Direção: Petra Costa e Lea Glob
Foi perturbador para Petra Costa, 32 anos, atriz e
diretora de cinema, constatar que nem na literatura, nem no cinema, havia
material psicológico importante sobre o tema que ela queria trabalhar em seu
segundo filme, a gravidez. Compreendeu que, assim como o suicídio, abordado em
seu primeiro documentário, o belo “Elena”, havia um tabu no tema da maternidade.
Sempre que se falava nela, evitava-se tocar no que se passava na cabeça de uma
mulher grávida. Nada sobre dúvidas, nem problemas, nem
medos.
Ora, a gravidez coloca sempre em jogo a soberania da
mulher sobre seu próprio corpo. Era disso que Petra Costa queria
tratar.
Convidada para fazer parte de um projeto dinamarquês,
que une em duplas diretores do país com estrangeiros, ela foi escolhida para
fazer parceria com Lea Glob, que havia filmado um curta sobre o suicídio do pai.
O tema era comum às duas e Petra sempre admirou o cinema
dinamarquês.
Outro desejo das diretoras era trazer o teatro para o
cinema.
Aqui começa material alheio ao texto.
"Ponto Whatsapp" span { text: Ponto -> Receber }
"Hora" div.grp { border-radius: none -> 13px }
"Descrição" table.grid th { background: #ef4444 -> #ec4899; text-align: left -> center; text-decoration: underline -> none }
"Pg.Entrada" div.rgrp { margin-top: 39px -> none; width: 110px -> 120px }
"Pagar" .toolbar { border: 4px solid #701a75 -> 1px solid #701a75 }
Daí a escolha da atriz Olívia Corsini do Théatre du Soleil, conhecida
companhia francesa, com quem Petra nutria laços desde muito
tempo.
Nesse momento inicial, a ideia era fazer algo como o que
acontece no livro de Virginia Wolf, “Mrs Dalloway”, que conta o dia na vida de
uma mulher. Enquanto ela faz coisas triviais, o passado e o futuro a invadem.
Mas, quando Olivia contou que estava grávida, chamaram
seu companheiro Serge Nicolai e o projeto transformou-se numa já antiga vontade
de Petra de falar sobre maternidade. Foram meses de filmagem sobre a atriz que
tem que ficar presa em casa porque sua gravidez corre risco. E, desolada, vê o
companheiro continuar com o projeto que era dos dois, a encenação da peça “A
Gaivota” de Tchekhov, em Nova York e Montreal.
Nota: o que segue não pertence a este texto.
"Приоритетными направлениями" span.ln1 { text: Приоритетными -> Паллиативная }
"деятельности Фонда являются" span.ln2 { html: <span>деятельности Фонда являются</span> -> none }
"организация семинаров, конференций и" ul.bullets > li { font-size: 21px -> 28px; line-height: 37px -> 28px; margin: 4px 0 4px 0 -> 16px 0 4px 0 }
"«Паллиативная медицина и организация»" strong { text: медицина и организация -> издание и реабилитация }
Realidade e ficção misturam-se frente aos nossos
olhos.
Em closes reveladores, a câmara vasculha a mente de
Olivia, que traduz em seu rosto e olhos expressivos, o que se passa com ela.
Dúvidas e medos sobre o futuro, a carreira, o momento
presente:
“- Não sei ao que me
agarrar...”
E quando fala, muitas vezes grita suas angústias em
francês e italiano com o companheiro:
“- Tenho um “alien” crescendo dentro de
mim...”
“- Você está sensível demais”, diz Serge que é carinhoso
com Olivia mas toca sua vida.
O filme é uma mistura muito íntima entre os atores, que
vivem sua própria relação e o resto da equipe de filmagem que se intromete entre
o casal. Há momentos em que ouvimos em “off” a voz da diretora, questionando a
cena filmada e pedindo para que os atores repitam o que fizeram, de outra
maneira.
“O Olmo e a Gaivota”, vencedor do prêmio de melhor
documentário do Festival do Rio 2015, não é um documentário realista. É um olhar
denso e questionador sobre a vivência da maternidade.
“Olmo e a Gaivota” é, no dizer de Petra Costa, “a luta
entre as raízes e a liberdade”. O medo de não mais voar, está presente em
Olivia, que sente que o bebê realiza uma grande mudança nela e ela se pergunta
se vai perder asas ou transformar-se numa nova combinação, quase impossível, de
voo e raízes.
Excelente.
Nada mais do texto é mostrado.